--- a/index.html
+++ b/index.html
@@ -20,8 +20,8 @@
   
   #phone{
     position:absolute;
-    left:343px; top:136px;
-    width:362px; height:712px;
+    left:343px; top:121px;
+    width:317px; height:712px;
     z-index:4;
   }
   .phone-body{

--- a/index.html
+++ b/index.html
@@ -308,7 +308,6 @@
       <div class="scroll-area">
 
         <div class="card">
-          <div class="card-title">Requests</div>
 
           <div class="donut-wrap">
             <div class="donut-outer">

...

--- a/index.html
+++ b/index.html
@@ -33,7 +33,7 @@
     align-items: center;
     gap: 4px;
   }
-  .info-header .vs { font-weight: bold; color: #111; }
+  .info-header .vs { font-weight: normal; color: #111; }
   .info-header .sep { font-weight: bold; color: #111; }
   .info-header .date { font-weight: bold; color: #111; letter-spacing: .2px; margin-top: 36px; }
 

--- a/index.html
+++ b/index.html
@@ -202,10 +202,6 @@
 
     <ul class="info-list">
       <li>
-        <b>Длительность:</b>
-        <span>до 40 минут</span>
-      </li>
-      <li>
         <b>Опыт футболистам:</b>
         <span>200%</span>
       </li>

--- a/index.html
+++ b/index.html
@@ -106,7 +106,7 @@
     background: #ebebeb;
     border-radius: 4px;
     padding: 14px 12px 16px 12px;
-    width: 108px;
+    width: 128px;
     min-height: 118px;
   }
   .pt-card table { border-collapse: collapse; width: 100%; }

---

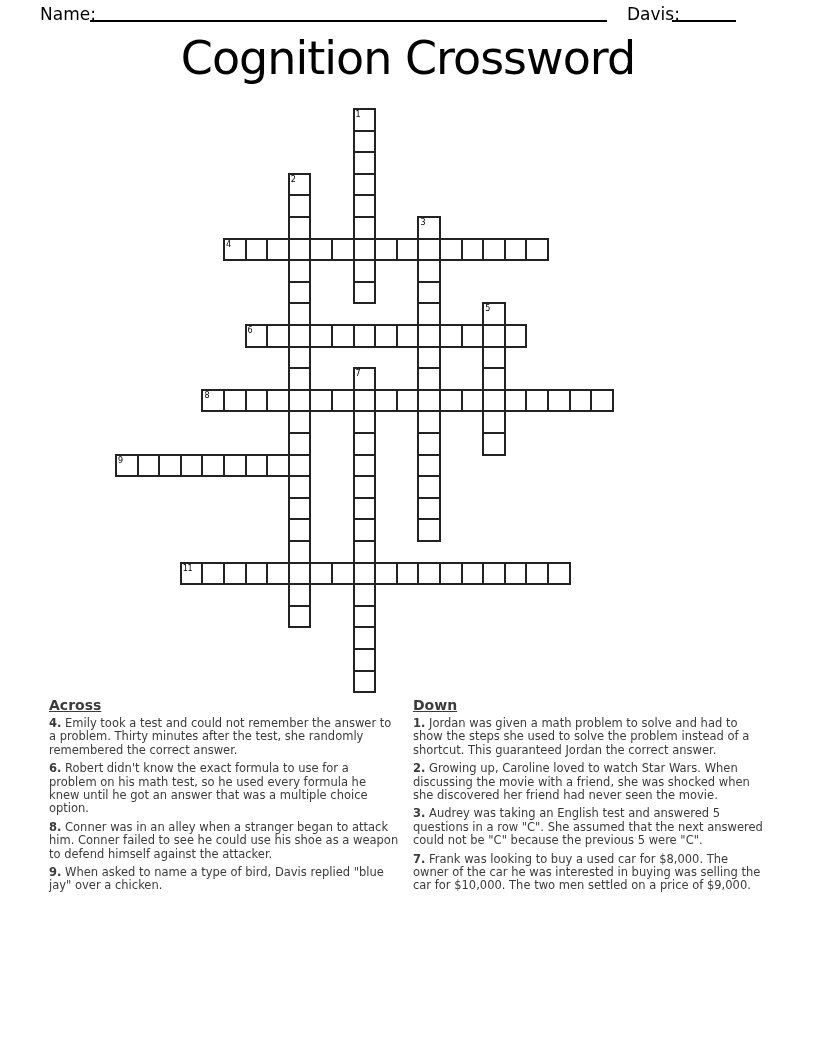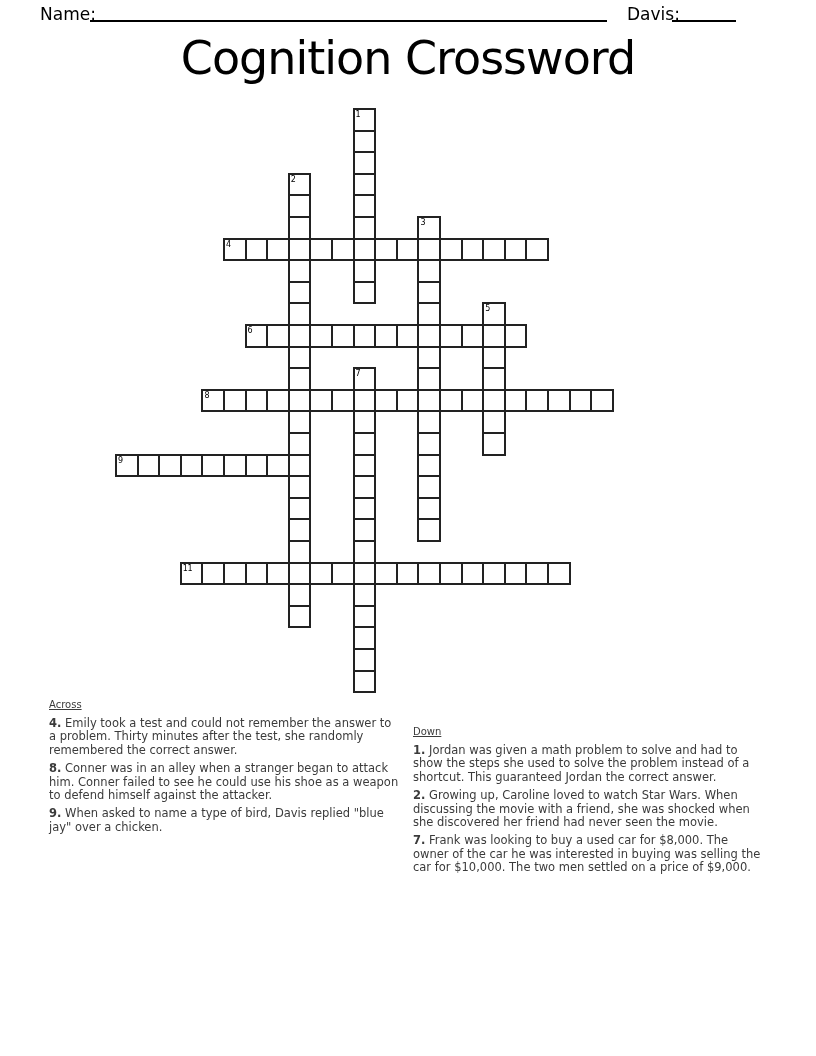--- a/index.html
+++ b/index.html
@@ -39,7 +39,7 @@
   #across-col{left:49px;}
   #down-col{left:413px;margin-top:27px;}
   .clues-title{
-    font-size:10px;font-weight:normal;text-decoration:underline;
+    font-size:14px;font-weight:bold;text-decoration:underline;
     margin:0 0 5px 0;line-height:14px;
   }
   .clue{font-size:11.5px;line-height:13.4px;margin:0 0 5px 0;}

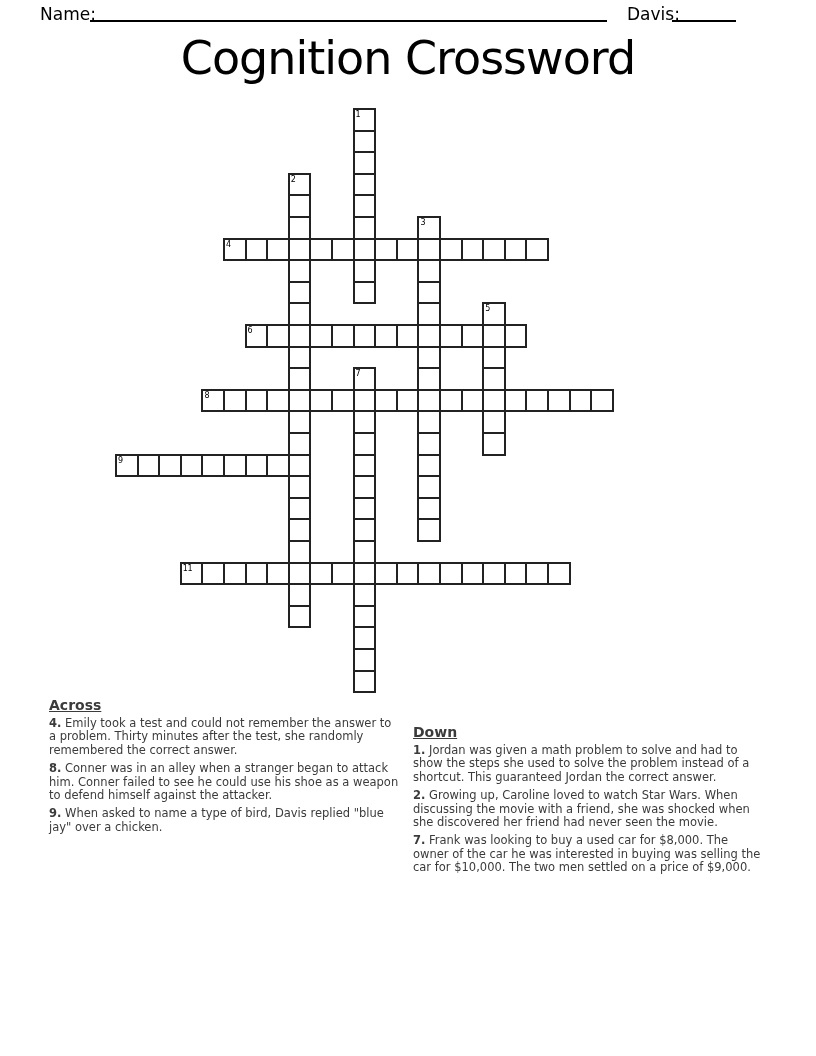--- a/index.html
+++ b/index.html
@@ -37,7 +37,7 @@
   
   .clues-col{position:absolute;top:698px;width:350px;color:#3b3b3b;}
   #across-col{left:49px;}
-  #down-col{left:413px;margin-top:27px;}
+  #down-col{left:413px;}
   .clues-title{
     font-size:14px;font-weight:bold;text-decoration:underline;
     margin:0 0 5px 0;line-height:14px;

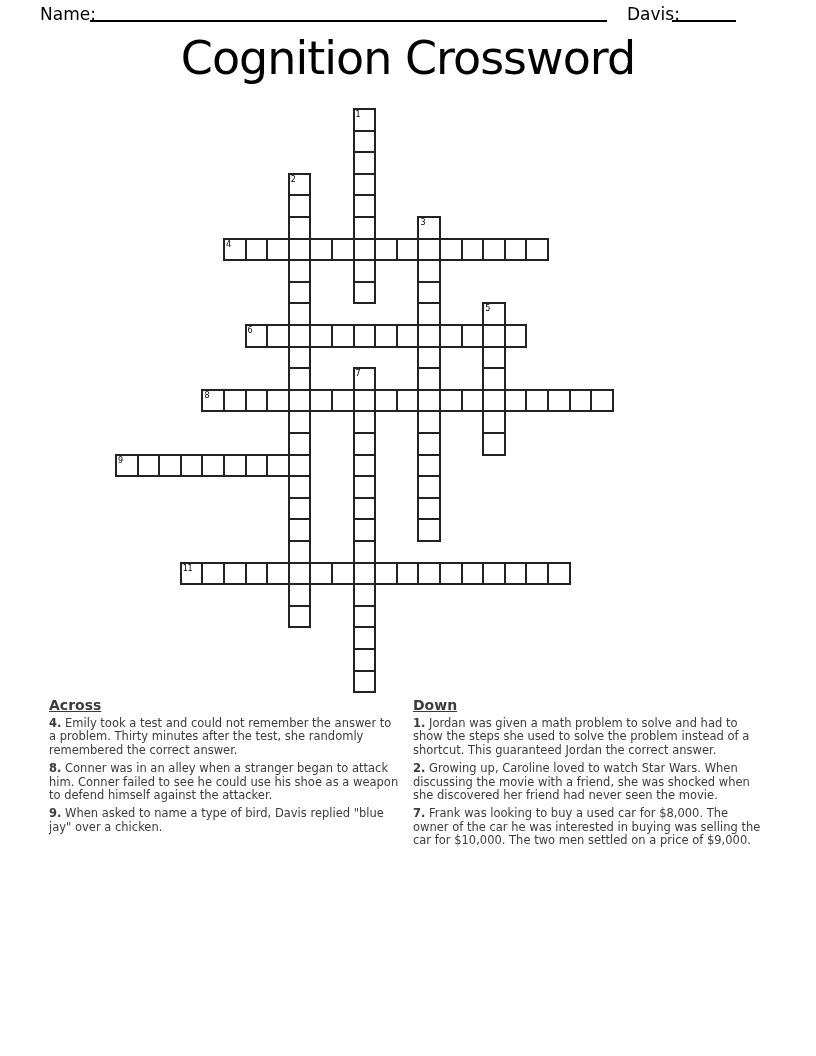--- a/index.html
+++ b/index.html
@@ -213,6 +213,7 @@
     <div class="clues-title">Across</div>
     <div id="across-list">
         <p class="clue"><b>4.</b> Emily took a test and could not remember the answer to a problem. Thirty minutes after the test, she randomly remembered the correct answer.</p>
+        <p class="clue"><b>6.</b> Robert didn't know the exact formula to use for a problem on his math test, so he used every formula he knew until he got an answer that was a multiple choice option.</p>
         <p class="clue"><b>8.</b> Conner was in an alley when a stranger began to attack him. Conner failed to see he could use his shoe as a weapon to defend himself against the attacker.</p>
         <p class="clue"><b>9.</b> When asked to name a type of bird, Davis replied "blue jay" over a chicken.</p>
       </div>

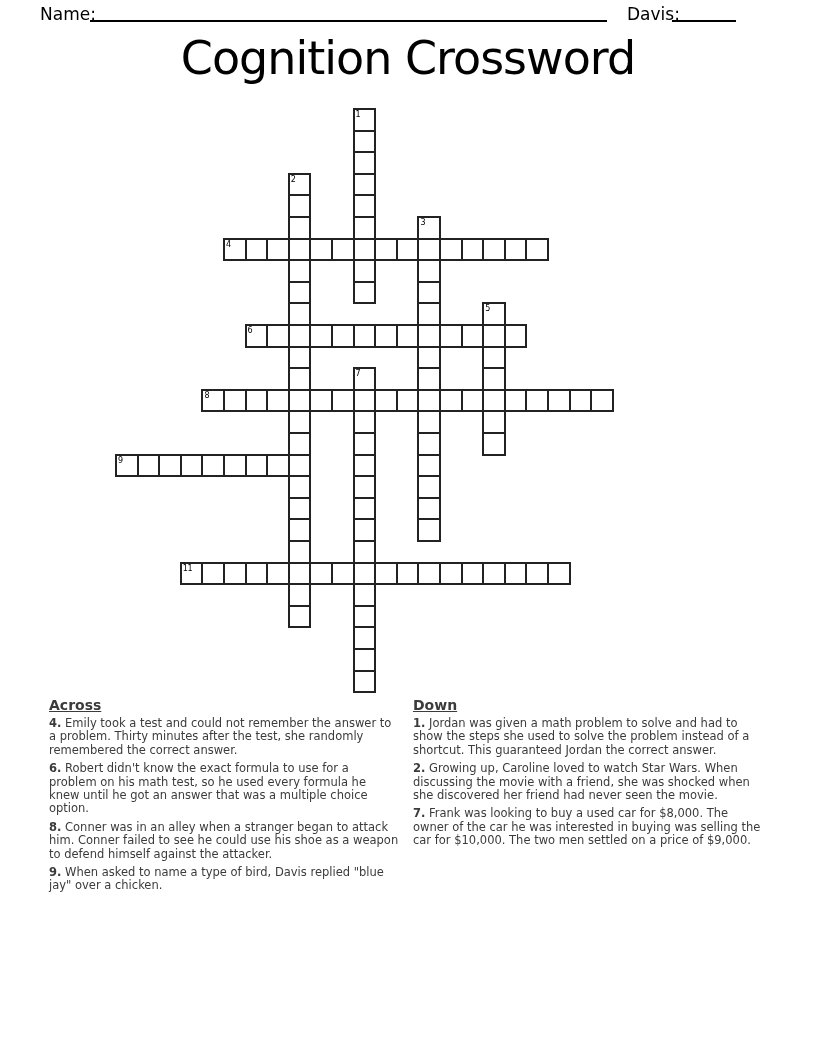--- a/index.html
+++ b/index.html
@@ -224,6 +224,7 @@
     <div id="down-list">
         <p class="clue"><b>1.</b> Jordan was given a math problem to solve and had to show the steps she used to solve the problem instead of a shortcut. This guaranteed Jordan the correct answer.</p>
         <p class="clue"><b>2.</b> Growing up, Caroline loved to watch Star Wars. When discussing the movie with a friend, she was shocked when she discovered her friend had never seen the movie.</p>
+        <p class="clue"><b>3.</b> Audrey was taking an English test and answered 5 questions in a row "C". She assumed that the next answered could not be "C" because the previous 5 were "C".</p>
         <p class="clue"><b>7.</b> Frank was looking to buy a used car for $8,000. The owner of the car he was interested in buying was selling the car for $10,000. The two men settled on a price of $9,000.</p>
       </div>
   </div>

**Task instructions**
Scan the data for the string "that" and copy each line in which it occurs.

**Your response**
+        <p class="clue"><b>6.</b> Robert didn't know the exact formula to use for a problem on his math test, so he used every formula he knew until he got an answer that was a multiple choice option.</p>
+        <p class="clue"><b>3.</b> Audrey was taking an English test and answered 5 questions in a row "C". She assumed that the next answered could not be "C" because the previous 5 were "C".</p>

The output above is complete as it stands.